Londra (Regno Unito), 9 gen. (LaPresse/PA) – Nati in Francia da genitori algerini e rimasti orfani da piccoli, i fratelli Kouachi sono sospettati di essere gli autori dell’attacco alla sede del settimanale satirico Charlie Hebdo. Si tratta di Chérif Kouachi, 32 anni, e Said Kouachi, di 34 anni.

Chérif Kouachi, 32 anni, fattorino in una pizzeria e aspirante rapper, si fece convincere dal religioso estremista Farid Benyettou ad abbandonare il suo stile di vita occidentale e prendere un volo per unirsi alla guerra sacra in Siria. Dato in affidamento e cresciuto a Rennes, nel nordovest della Francia, tornò con il fratello maggiore Said a Parigi dove, indignato dalla guerra in Iraq, si sentì attirato dalle idee e posizioni estremiste.

Nel 2005 Chérif Kouachi raccontò agli autori di un documentario della sua radicalizzazione. “Farid – disse in riferimento al religioso estremista – mi ha detto che i testi sacri dimostrano i benefici di attentati suicidi. Nei testi c’è scritto che morire come un martire è una cosa positiva”. Poco dopo il giovane si unì a un’organizzazione nota come Buttes Chaumont, guidata da Benyettou e impegnata a reclutare giovani musulmani dal 19esimo arrondissement di Parigi per i campi di battaglia dell’Iraq. Kouachi iniziò così a fare jogging in un parco della capitale francese per mettersi in forma e a imparare, con l’aiuto di disegni e schemi, come funziona un kalashnikov.

Nel documentario del 2005 Chérif appare come un giovane alto e magro, con un cappello da baseball messo all’indietro, che improvvisa un brano rap e balla circondato da un gruppo di amici. Gli autori del filmato descrissero il ragazzo come “un fan della musica rap più incline a uscire con ragazze carine che a frequentare la moschea”. Tutto questo sarebbe però cambiato a causa dell’influenza di Benyettou.

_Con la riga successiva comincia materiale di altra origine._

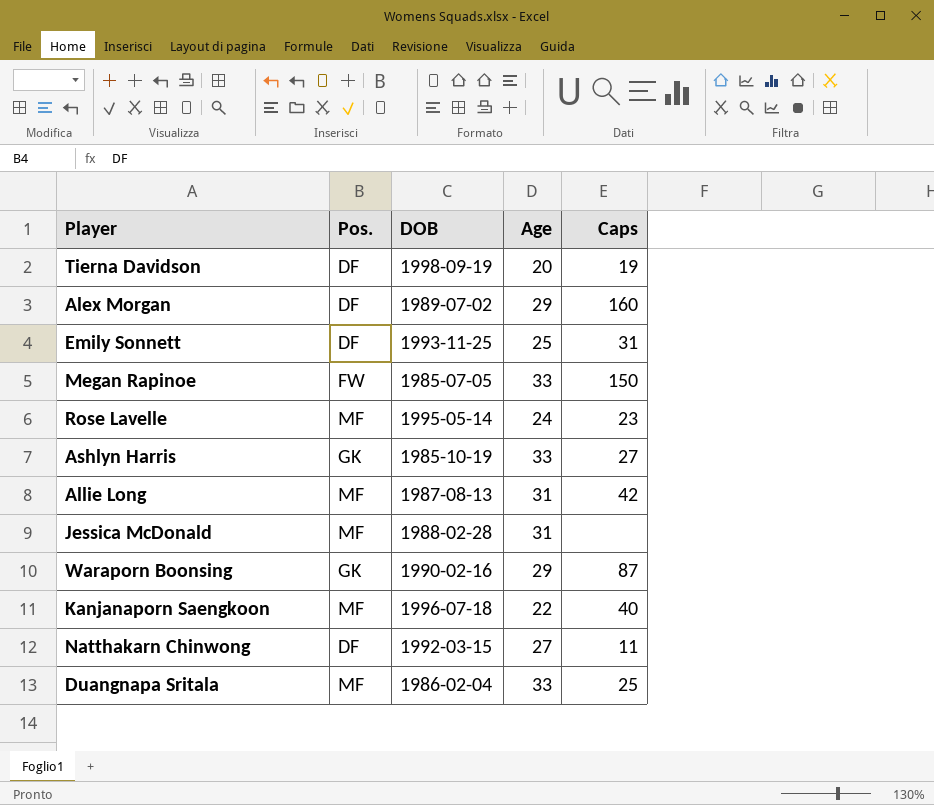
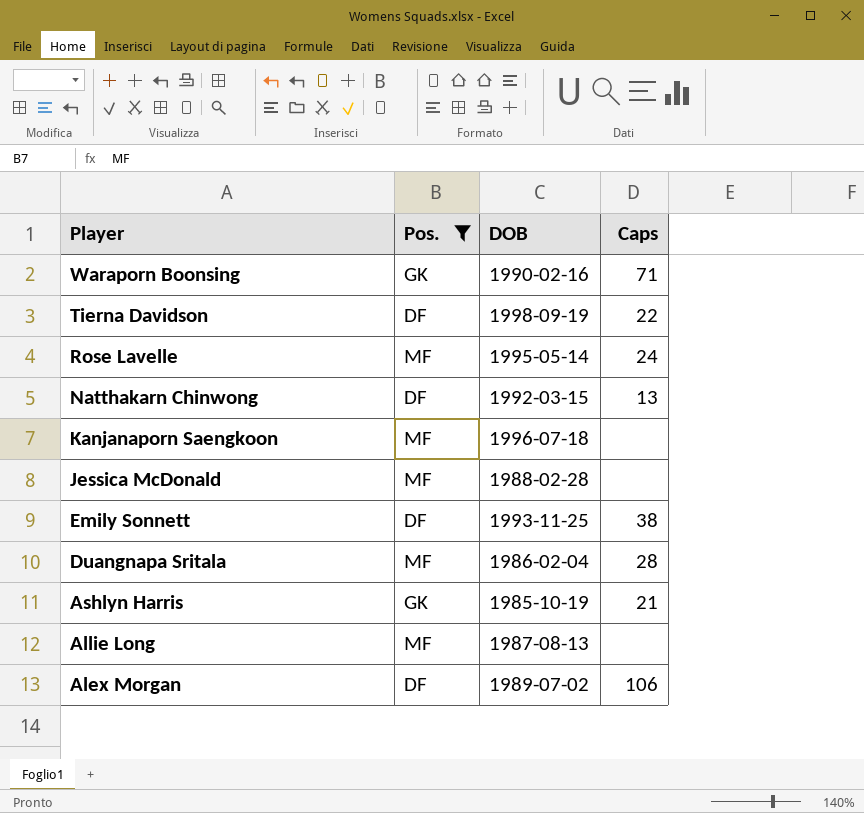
filter: none -> Pos. != FW
row order: none -> Player descending
column Age | position: 4 -> none
Waraporn Boonsing | Caps: 87 -> 71
Tierna Davidson | Caps: 19 -> 22
Rose Lavelle | Caps: 23 -> 24
Natthakarn Chinwong | Caps: 11 -> 13
Kanjanaporn Saengkoon | Caps: 40 -> none
Emily Sonnett | Caps: 31 -> 38
Duangnapa Sritala | Caps: 25 -> 28
Ashlyn Harris | Caps: 27 -> 21
Allie Long | Caps: 42 -> none
Alex Morgan | Caps: 160 -> 106

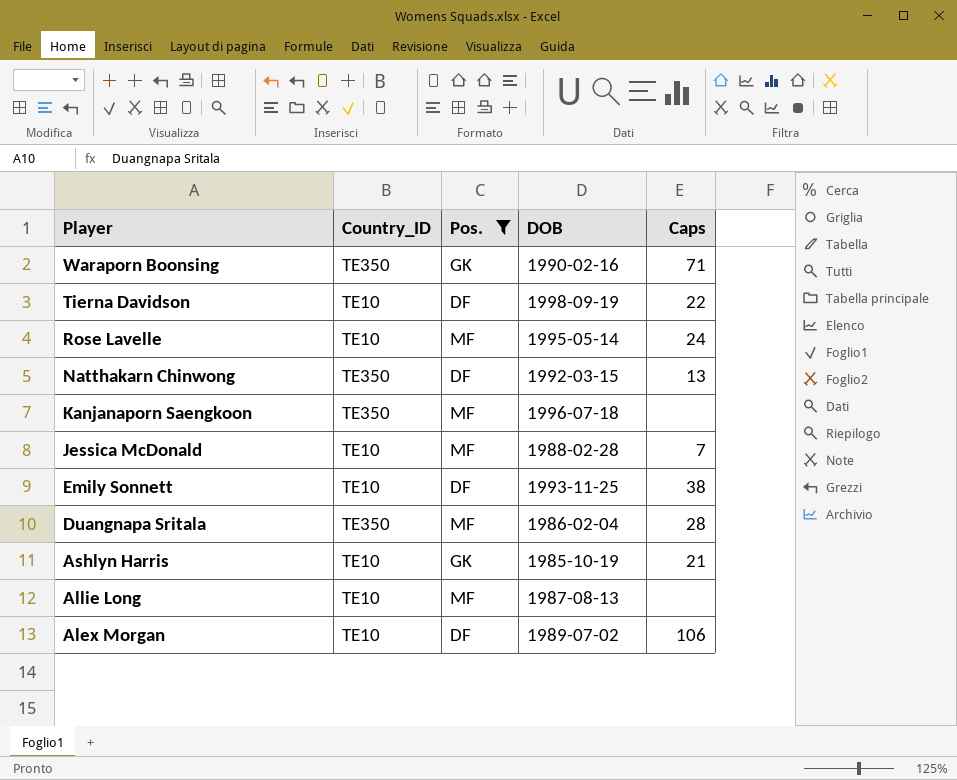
column Country_ID | position: none -> 2
Jessica McDonald | Caps: none -> 7

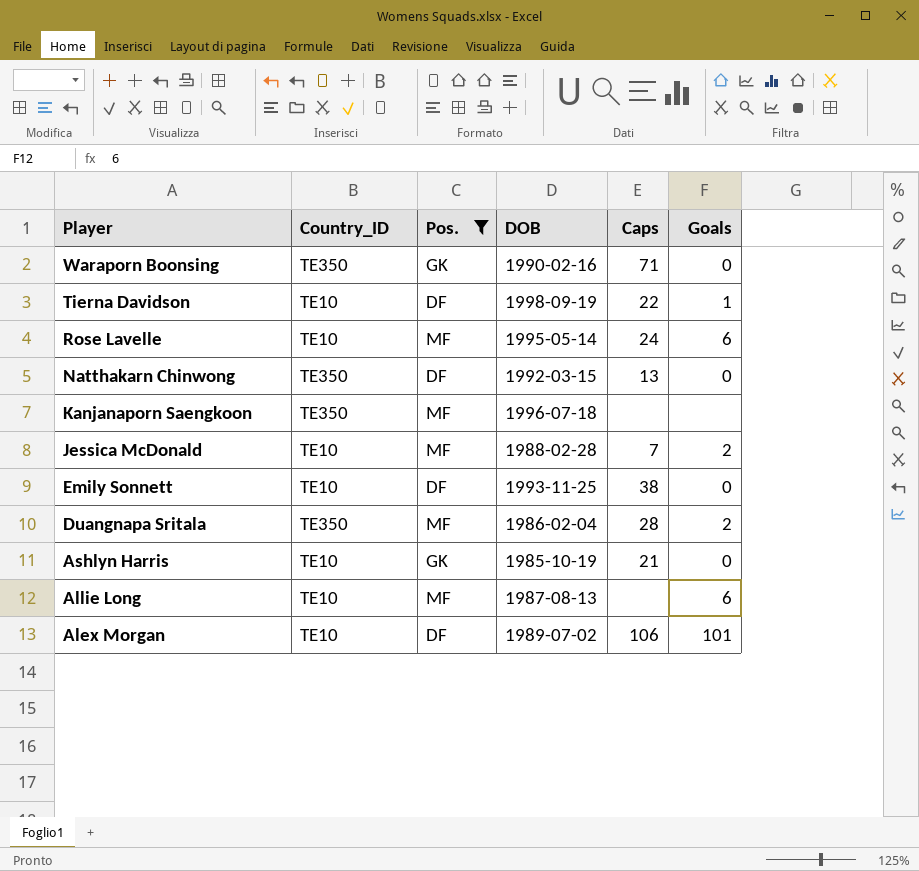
column Goals | position: none -> 6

Messo a processo nel 2008, Chérif fu descritto come un jihadista riluttante, sollevato quando agenti dell’antiterrorismo francese lo fermarono e gli impedirono di prendere il volo per il Medioriente. I giornalisti che seguirono il processo ricordano un giovane magro e molto nervoso nell’aula del tribunale. L’uomo fu condannato a una pena detentiva di 18 mesi e il carcere lo rese più duro e intransigente. Chérif, ha raccontato a Le Parisien il suo ex avvocato, Vincent Ollivier, si fece crescere la barba, e divenne chiuso e indifferente. Una volta fuori dalla prigione, all’inizio del 2009 il giovane venne assunto da un supermercato in un sobborgo di Parigi, dove lavorò per sei mesi. Presto attirò però nuovamente l’attenzione delle autorità. Nel 2010 fu arrestato in relazione a un complotto mirato a liberare un militante islamico condannato all’ergastolo per un attentato del 1995, ma successivamente fu rilasciato e nei suoi confronti non furono formulate accuse. Chérif, ha riferito il ministro dell’Interno francese Bernard Cazeneuve, è stato descritto da altri aspiranti jihadisti come “violentemente antisemita”.

Si sa molto meno invece del fratello maggiore di Chérif, il 34enne Said; secondo Cazeneuve, tuttavia, anche lui era conosciuto alle autorità. Disoccupato e residente della città di Reims, era “alla periferia” delle attività illegali del fratello, ha detto il ministro dell’Interno francese. Secondo fonti del governo Usa, entrambi i fratelli erano in una no-fly list di Washington, che comprende terroristi e sospetti estremisti. Un altro ufficiale ha riferito invece che Said aveva viaggiato in passato in Yemen. L’uomo frequentava regolarmente una sala preghiere a Reims ma, secondo l’imam locale, Abdul-Hamid al-Khalifa, non intratteneva rapporti con altri fedeli. Indossava abiti tradizionali della regione del Maghreb, arrivava tardi per le preghiere e usciva non appena erano finite, ha raccontato al-Khalifa.